China has officially nominated former finance vice-minister Jin Liqun for the presidency of the Asian Infrastructure Investment Bank (AIIB).
The announcement comes after the Federal Government of Australia announced the commitment as a founding member of the the AIIB.
Jin Liqun is now chief of the AIIB's preparation body, he was also formerly a top official at the China Investment Corporation. As finance vice-minister, Mr. Liqun managed the budget for government organisations and oversaw fund raising from domestic and international capital markets. He has previously worked for the World Bank (WB) and for the Asian Development Bank (ADB).
Jin Liqun has a master's degree in English Literature from the Beijing Foreign Studies University and was a Hubert Humphrey Fellow in Boston University's 1987-88 economics graduate programme.
Key decisions need 75 percent of the vote to pass. China will provide US$29.78 billion to the bank for a 30.34 % stake and 26.06 % of the voting rights, giving it veto power over key decisions.
In late March we reported that South Korea and Turkey had confirmed plans to become funding members of the AIIB after the decision of three European countries, Italy, France and Germany, to join the AIIB.
In the same month we published that the Chancellor of the Exchequer, George Osborne, had announced that the UK intended to become a prospective founding member of the AIIB. The UK was followed by major European nations France, Germany, Italy, Luxembourg, Switzerland and Austria.
On January 5th New Zealand became the 24th nation to sign on and join as a founding member of the AIIB. Previously, in November 2014, we reported that Indonesia had decided to join the AIIB following the news one month earlier that twenty-one Asian countries signed a Memorandum of Understanding (MOU) to establish the AIIB.
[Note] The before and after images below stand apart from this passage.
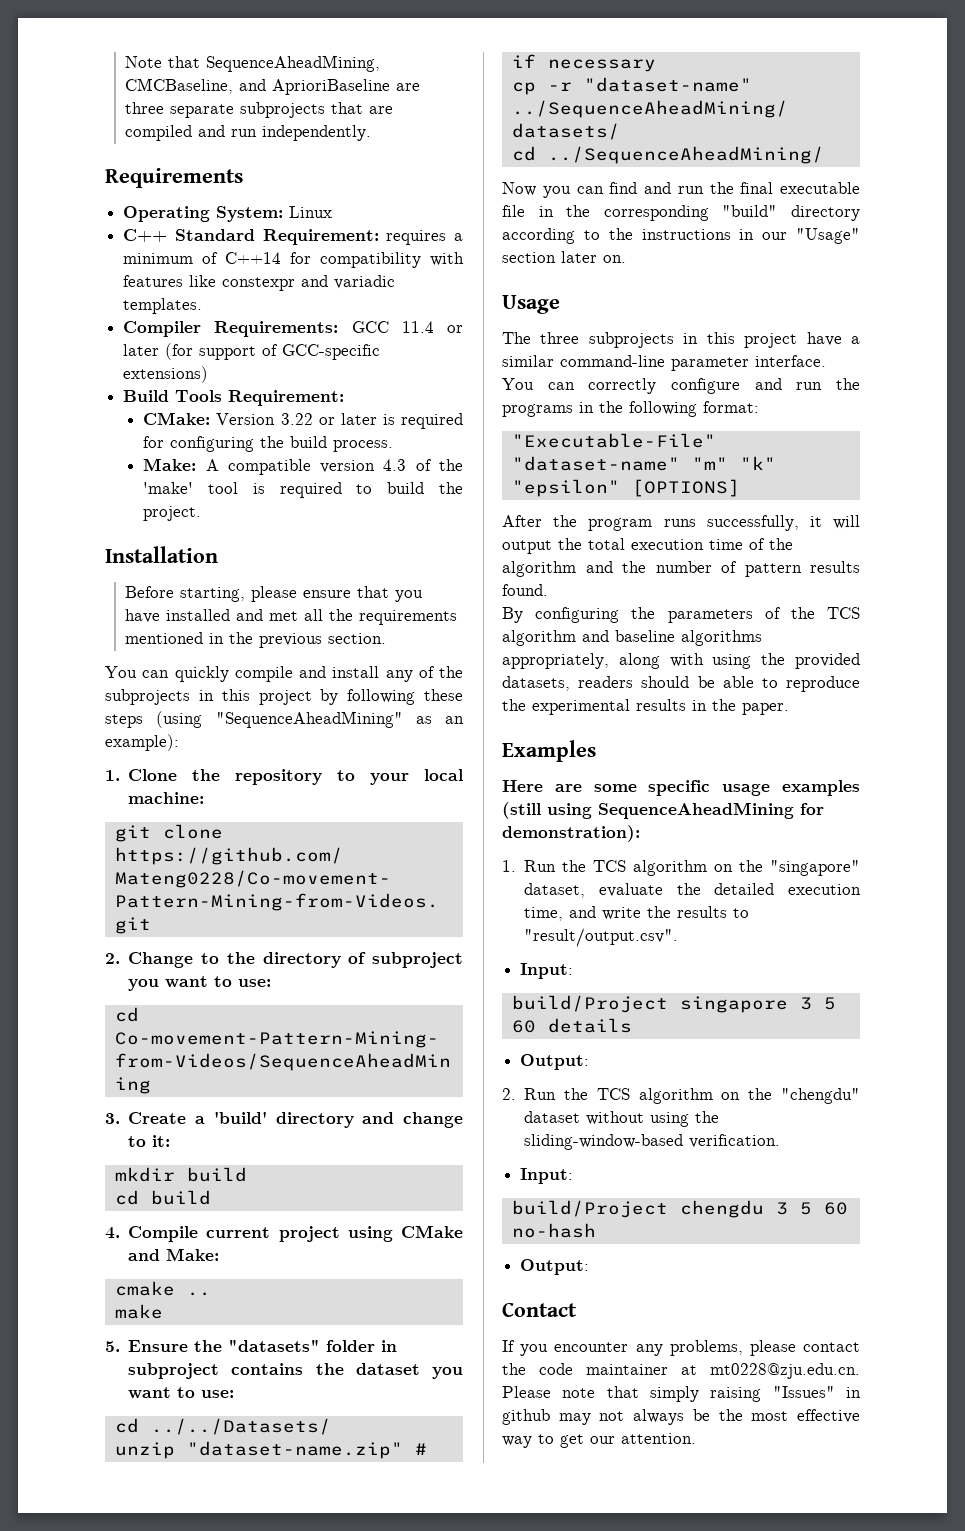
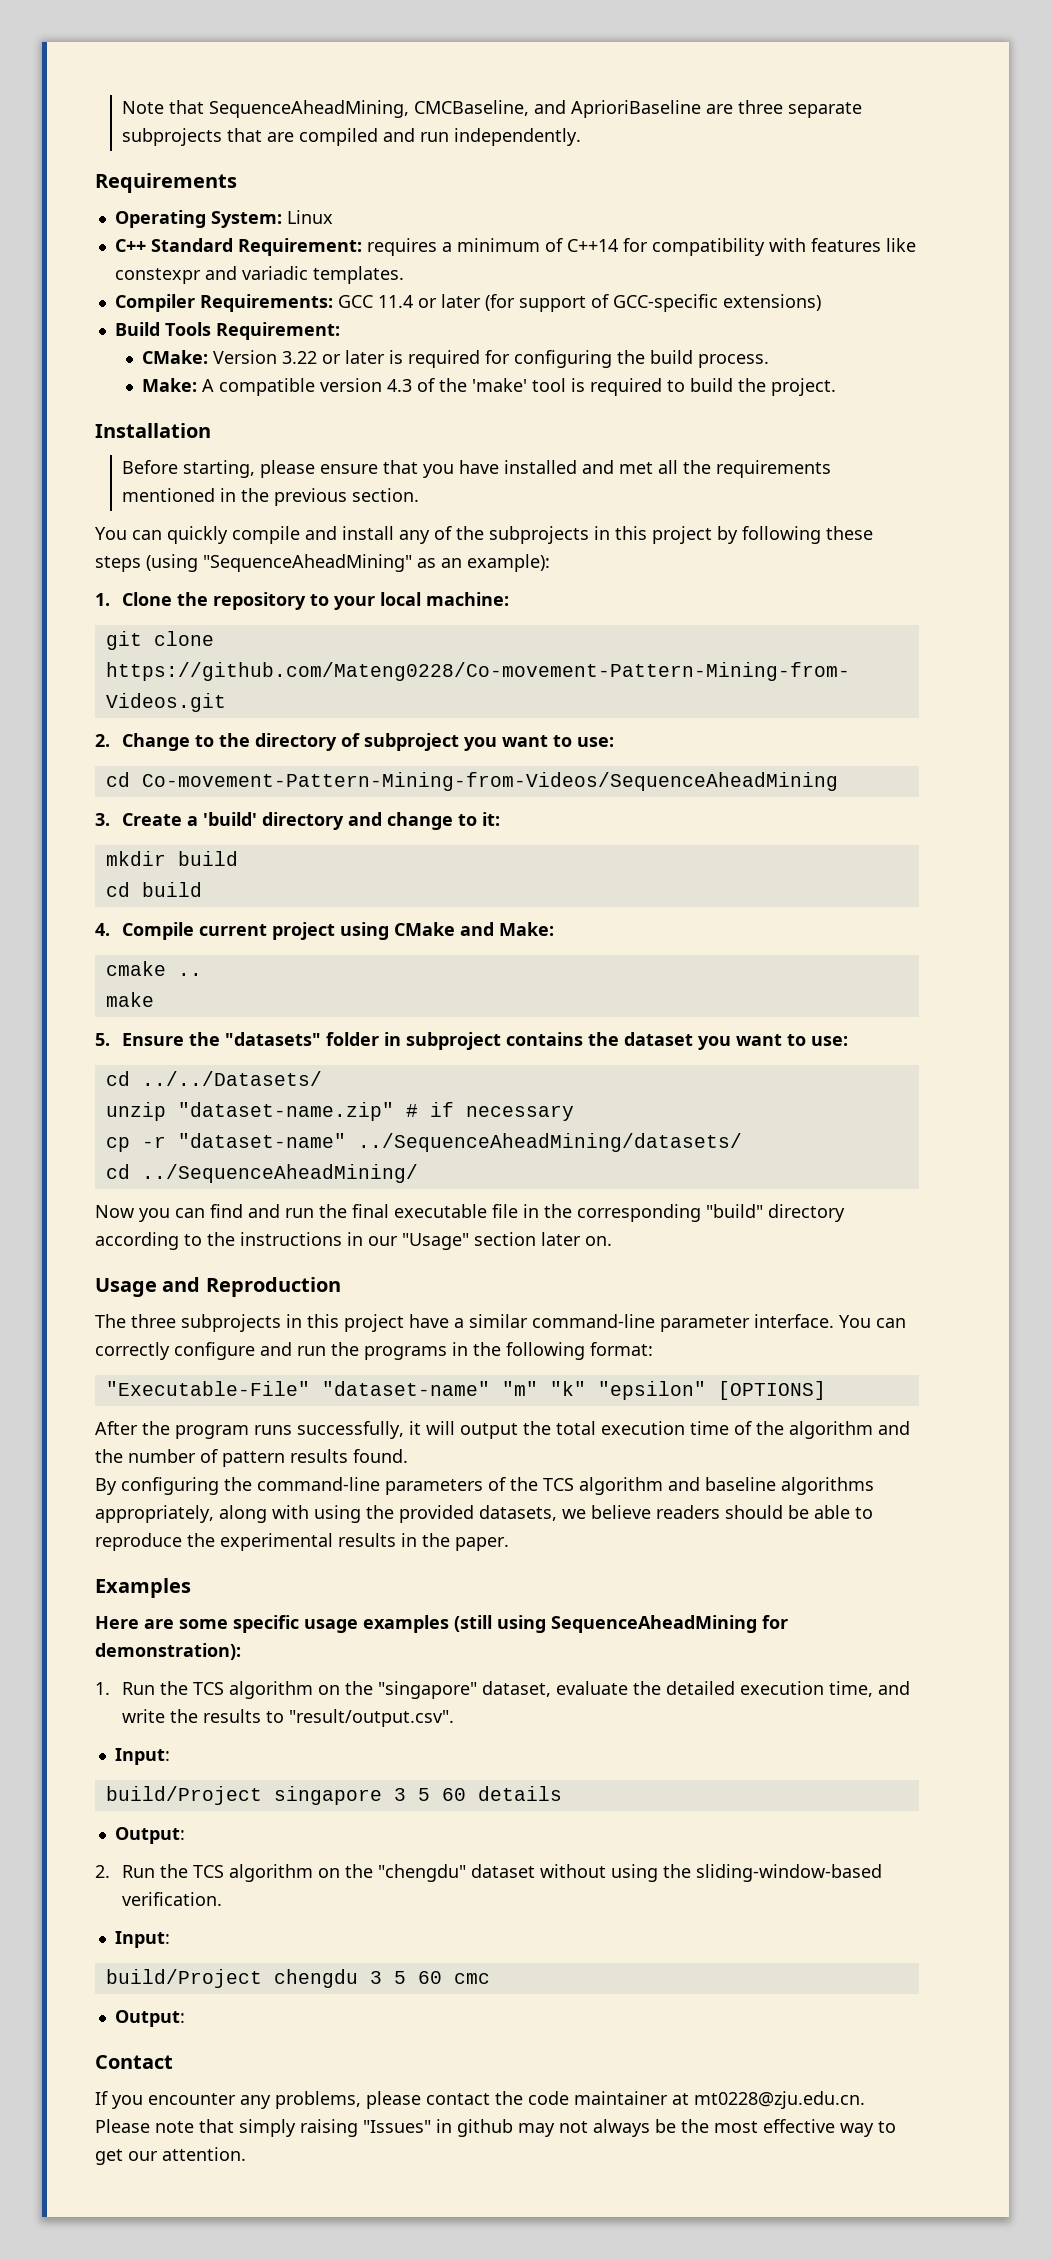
- Usage
+ Usage and Reproduction
- By configuring the parameters of the TCS algorithm and baseline algorithms appropriately, along with using the provided datasets, readers should be able to reproduce the experimental results in the paper.
+ By configuring the command-line parameters of the TCS algorithm and baseline algorithms appropriately, along with using the provided datasets, we believe readers should be able to reproduce the experimental results in the paper.
- build/Project chengdu 3 5 60 no-hash
+ build/Project chengdu 3 5 60 cmc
Once fully operational the AIIB will support access to finance for infrastructure projects across Asia, using a variety of support measures including loans, equity investments, and guarantees, to boost investment across a range of sectors including transportation, energy, telecommunication, agriculture and urban development. This support can complement the work already done in the region by existing multilateral development banks such as the World Bank and Asian Development Bank.